**Assigned task**
Nothing may be changed. Give the entries below again exactly.

──────────────────────────────

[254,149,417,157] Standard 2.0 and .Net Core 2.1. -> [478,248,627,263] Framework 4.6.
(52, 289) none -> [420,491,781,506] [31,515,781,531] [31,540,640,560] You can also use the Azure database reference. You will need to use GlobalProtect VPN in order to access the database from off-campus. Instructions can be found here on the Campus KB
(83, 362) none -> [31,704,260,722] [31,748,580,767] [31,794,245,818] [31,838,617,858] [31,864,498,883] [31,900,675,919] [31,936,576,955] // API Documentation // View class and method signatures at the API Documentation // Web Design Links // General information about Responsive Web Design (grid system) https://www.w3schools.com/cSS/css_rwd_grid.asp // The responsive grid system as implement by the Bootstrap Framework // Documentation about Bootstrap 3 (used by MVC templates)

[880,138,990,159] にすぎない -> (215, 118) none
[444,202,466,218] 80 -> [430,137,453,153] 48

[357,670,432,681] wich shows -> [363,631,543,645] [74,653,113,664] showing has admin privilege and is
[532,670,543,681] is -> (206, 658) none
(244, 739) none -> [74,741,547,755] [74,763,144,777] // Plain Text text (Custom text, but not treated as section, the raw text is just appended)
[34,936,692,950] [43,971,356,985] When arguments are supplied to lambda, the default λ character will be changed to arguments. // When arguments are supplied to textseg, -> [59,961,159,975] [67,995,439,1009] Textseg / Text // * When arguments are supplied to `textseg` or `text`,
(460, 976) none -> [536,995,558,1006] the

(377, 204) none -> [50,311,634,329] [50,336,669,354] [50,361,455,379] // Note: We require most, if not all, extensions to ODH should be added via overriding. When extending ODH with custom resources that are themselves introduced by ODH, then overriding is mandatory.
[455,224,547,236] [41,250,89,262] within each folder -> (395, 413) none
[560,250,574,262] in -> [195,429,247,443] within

──────────────────────────────

**Problem solution**
[254,149,417,157] Standard 2.0 and .Net Core 2.1. -> [478,248,627,263] Framework 4.6.
(52, 289) none -> [420,491,781,506] [31,515,781,531] [31,540,640,560] You can also use the Azure database reference. You will need to use GlobalProtect VPN in order to access the database from off-campus. Instructions can be found here on the Campus KB
(83, 362) none -> [31,704,260,722] [31,748,580,767] [31,794,245,818] [31,838,617,858] [31,864,498,883] [31,900,675,919] [31,936,576,955] // API Documentation // View class and method signatures at the API Documentation // Web Design Links // General information about Responsive Web Design (grid system) https://www.w3schools.com/cSS/css_rwd_grid.asp // The responsive grid system as implement by the Bootstrap Framework // Documentation about Bootstrap 3 (used by MVC templates)

[880,138,990,159] にすぎない -> (215, 118) none
[444,202,466,218] 80 -> [430,137,453,153] 48

[357,670,432,681] wich shows -> [363,631,543,645] [74,653,113,664] showing has admin privilege and is
[532,670,543,681] is -> (206, 658) none
(244, 739) none -> [74,741,547,755] [74,763,144,777] // Plain Text text (Custom text, but not treated as section, the raw text is just appended)
[34,936,692,950] [43,971,356,985] When arguments are supplied to lambda, the default λ character will be changed to arguments. // When arguments are supplied to textseg, -> [59,961,159,975] [67,995,439,1009] Textseg / Text // * When arguments are supplied to `textseg` or `text`,
(460, 976) none -> [536,995,558,1006] the

(377, 204) none -> [50,311,634,329] [50,336,669,354] [50,361,455,379] // Note: We require most, if not all, extensions to ODH should be added via overriding. When extending ODH with custom resources that are themselves introduced by ODH, then overriding is mandatory.
[455,224,547,236] [41,250,89,262] within each folder -> (395, 413) none
[560,250,574,262] in -> [195,429,247,443] within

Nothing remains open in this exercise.